Kontext

Unsere heu­tige Welt ist vol­ler Viel­falt, Mobi­li­tät und Wan­del. Reisen, beru­fli­che Umzüge, Stu­die­nau­fen­thalte im Ausland, Kon­takt mit Ein­wan­de­rern, Arbeit in inter­na­tio­na­len Fir­men, wach­sende Möglich­ke­iten bei Prak­tika sowie inter­kul­tu­rel­len Pro­jek­ten – all dies bedeu­tet, das inter­kul­tu­relle Kom­pe­ten­zen immer wich­ti­ger wer­den. Diese Kom­pe­ten­zen bedeu­ten eine Ver­bin­dung von Wis­sen in Bezug auf inter­kul­tu­relle Unter­schiede und deren Ein­fluss auf unser Ver­hal­ten, die Fähig­keit posi­tive, inter­kul­tu­relle Bez­ie­hun­gen zu benen­nen und aufzu­bauen, eine tole­rante Ein­stel­lung gege­nüber Viel­falt sowie eine aufge­schlos­sene Neu­gier und sie wer­den immer begehr­ter.
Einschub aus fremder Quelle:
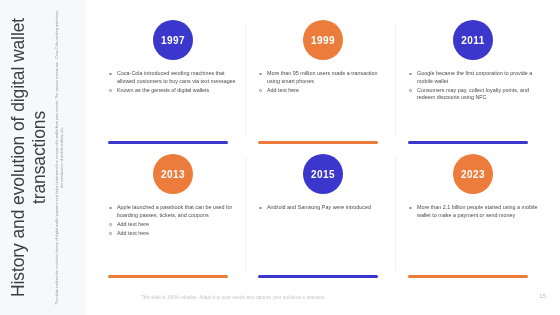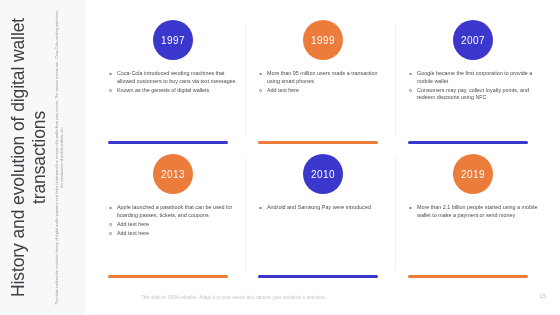"1997" .circle { font-weight: 400 -> 700 }
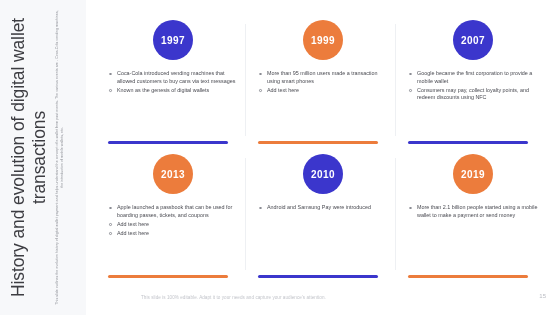"2007" div.circle { text: 2007 -> 2011 }
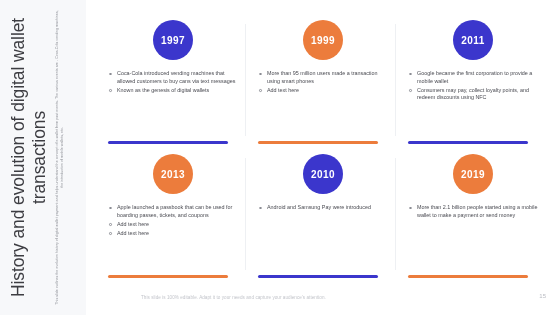"2010" div.circle { text: 2010 -> 2015 }
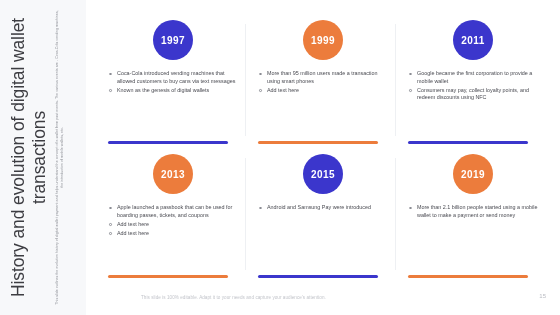"2019" div.circle { text: 2019 -> 2023 }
Gle­ich­ze­itig wurde eine Vision Euro­pas bzw. der Euro­päer im Doku­ment „EUROPA 2020“ skiz­ziert. Diese Stra­te­gie für intel­li­gen­tes, nach­hal­ti­ges und inte­gra­ti­ves Wach­stum zeigt, dass von jun­gen Men­schen zuneh­mend Fle­xi­bi­li­tät, Mobi­li­tät, leben­slan­ges Ler­nen und die stän­dige Weite­ren­twic­klung eige­ner Kom­pe­ten­zen ver­langt wird, um den Ansprüchen einer sich schnell verän­dern­den Welt gerecht zu wer­den. Um dies zu erre­ichen, plant die Euro­päi­sche Kom­mis­sion das Pilot­pro­jekt „Jugend in Bewe­gung.“ Ziel die­ses Pro­jek­tes ist, die “Ste­ige­rung der Leistung und inter­na­tio­na­len Attrak­ti­vi­tät der höhe­ren Bil­dung­se­in­rich­tun­gen Euro­pas und die Ver­bes­se­rung der Quali­tät der all­ge­me­inen und beru­fli­chen Bil­dung in der EU insgesamt.“

Teil des Pro­jek­tes wird u.a. sein:

  • Ein Moder­ni­sie­rung­spro­gramm für Hoch­schu­len (Lehr­pläne, Gover­nance und Finanzierung);
  • Ergre­ifung von Maßnah­men zur För­de­rung der Aner­ken­nung des nicht­for­ma­len und infor­mel­len Lernens

Die Natio­na­la­gen­tur des Pro­gramms „Jugend in Aktion“ in Polen sowie das Deutsch-Polnische Jugen­dwerk stel­len den geme­in­sam erar­be­ite­ten Zyklus von Work­shops zur Inter­kul­tu­rel­len Bil­dung für Stu­die­rende „Mię­dzy Innymi“ (Unter Anderem/ Unter Ande­ren) vor. Der Zyklus fügt sich sowohl in die Grun­dan­nah­men der Stra­te­gie von „Europa 2020“ wie auch in die des Pilot­pro­jek­tes „Jugend in Bewe­gung“ ein. Er ermöglicht dabei jun­gen Men­schen Kom­pe­ten­zen zu erlan­gen und zu ver­tie­fen, die in Zukunft Schlüs­sel­kom­pe­ten­zen sein wer­den um auf dem Arbe­it­smarkt erfol­gre­ich zu sein. Gle­ich­ze­itig vere­int der Work­shop­zy­klus inhal­tli­che Ele­mente (Ver­mit­tlung von ent­spre­chen­dem Wis­sen, das für Leben/Arbeit in einem inter­kul­tu­rel­len Milieu notwen­dig ist) mit der Weite­ren­twic­klung per­sön­li­cher Fähig­ke­iten und Grundlagenarbeit.